Stories From Main Street: Carbon Dioxide Sequestration In Southern Rockland County
PALISADES, N.Y. (CBSNewYork) - As the planet heats up, researchers in southern Rockland County dig down as they search for ways to keep climate change in check.
As WCBS 880's Sean Adams reported, a diamond-bit drill is boring beneath a tower along the Palisades Interstate Parkway, but it's not digging for oil.
"We're trying to get through that rock to see if any of it is relevant and suitable for storage of carbon dioxide potentially in the future," Lamont-Doherty Earth Observatory professor David Goldberg told Adams.

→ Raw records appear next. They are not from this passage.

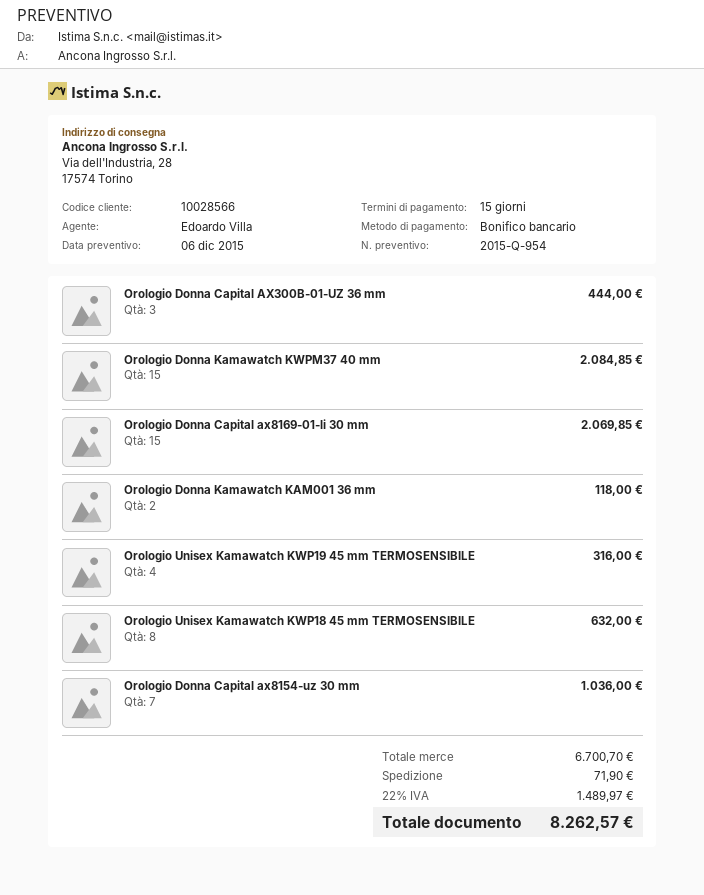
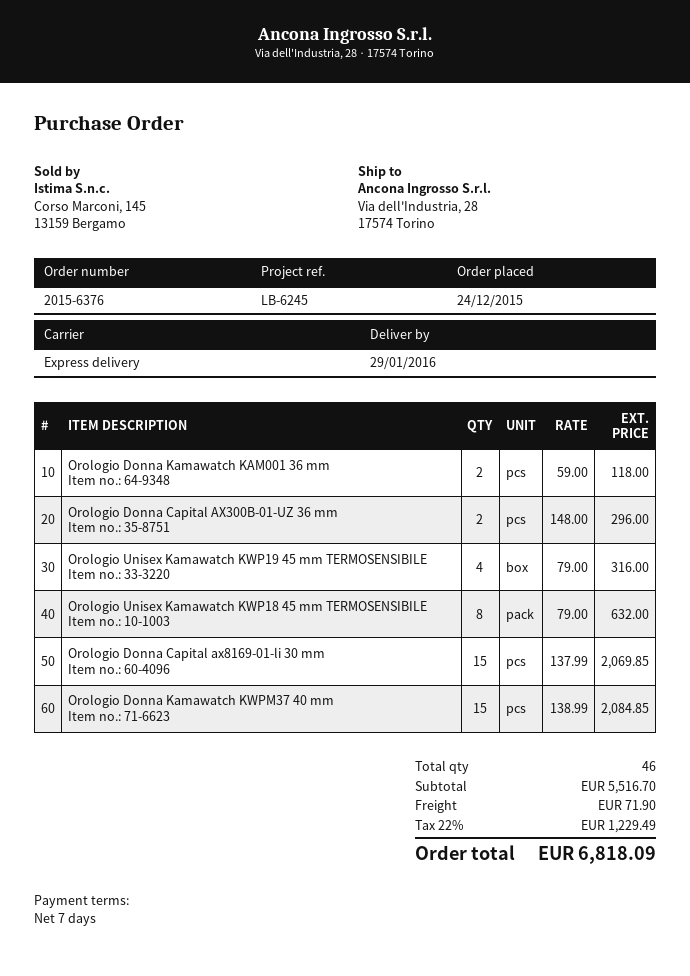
payment terms: 15 days -> 7 days
Orologio Donna Capital AX300B-01-UZ 36 mm: 3 for 444.00 -> 2 for 296.00
Orologio Donna Capital ax8154-uz 30 mm: 7 for 1036.00 -> none
subtotal: 6700.70 -> 5516.70
tax: 22% = 1489.97 -> 22% = 1229.49
total: 8262.57 -> 6818.09

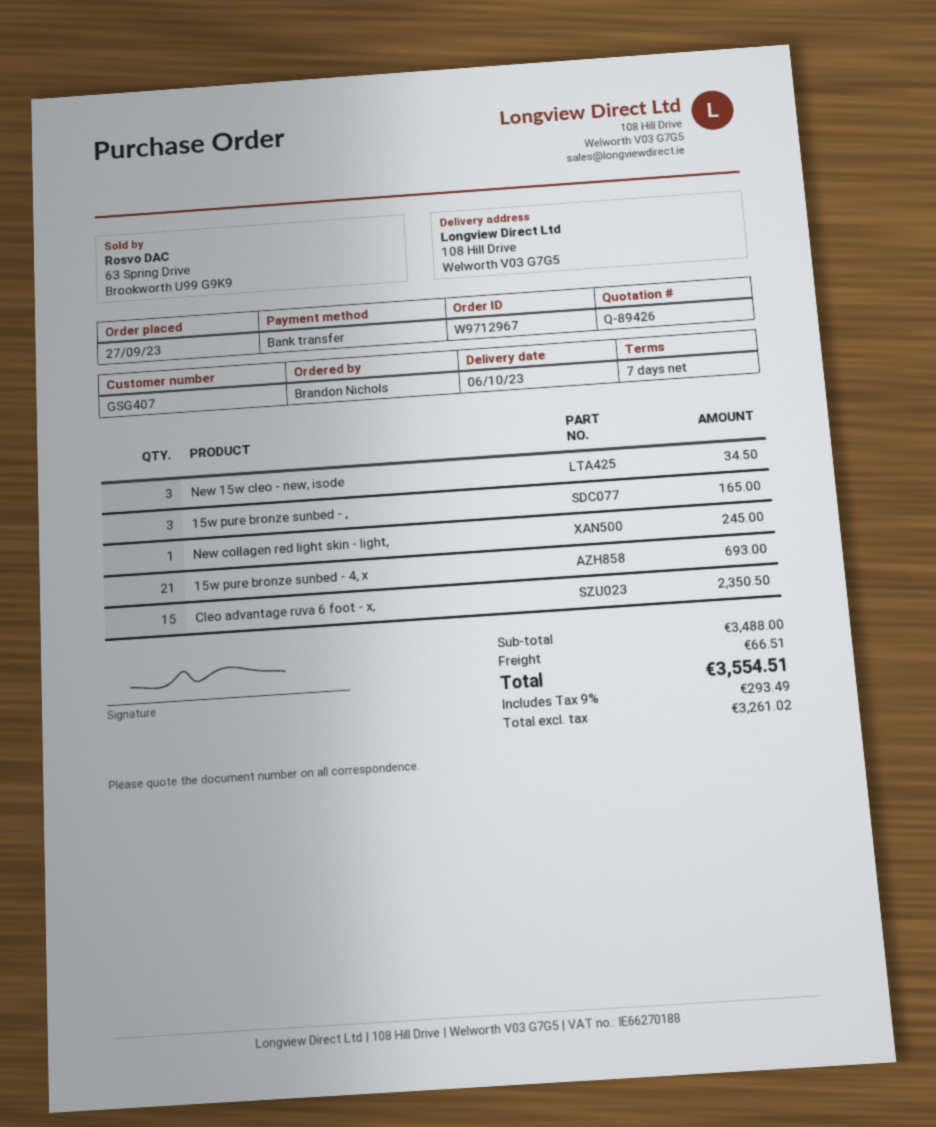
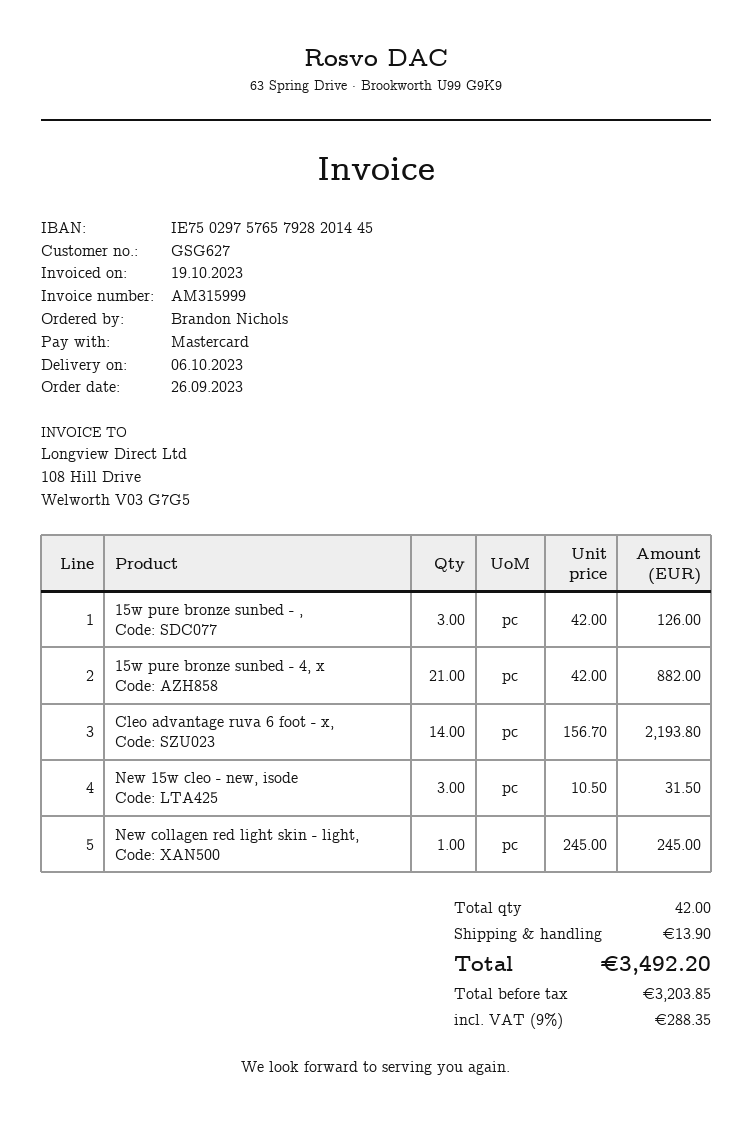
order date: 2023-09-27 -> 2023-09-26
customer number: GSG407 -> GSG627
payment method: bank transfer -> Mastercard
New 15w cleo - new, isode: 3 for 34.50 -> 3 for 31.50
15w pure bronze sunbed - ,: 3 for 165.00 -> 3 for 126.00
15w pure bronze sunbed - 4, x: 21 for 693.00 -> 21 for 882.00
Cleo advantage ruva 6 foot - x,: 15 for 2350.50 -> 14 for 2193.80
shipping: 66.51 -> 13.90
net: 3261.02 -> 3203.85
tax: 9% = 293.49 -> 9% = 288.35
total: 3554.51 -> 3492.20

Stories From Main Street: Carbon Dioxide Sequestration In Southern Rockland County
Underground carbon dioxide storage is one possible hope for mitigating climate change, Adams reported.
Goldberg is exploring 2,000 feet into the Newark basin sediment.
"We're looking first for porous, permeable or injectable sandstones," he told Adams.
CO² sequestration is already being done at a natural gas operation in Norway.
"It's been very successful, they've injected on the order of a million tons a year for 15 years," said Goldberg. "To make an impact in climate change, we'd be taking gigatons - thousands of millions of tons of CO² out of the atmosphere and putting it underground."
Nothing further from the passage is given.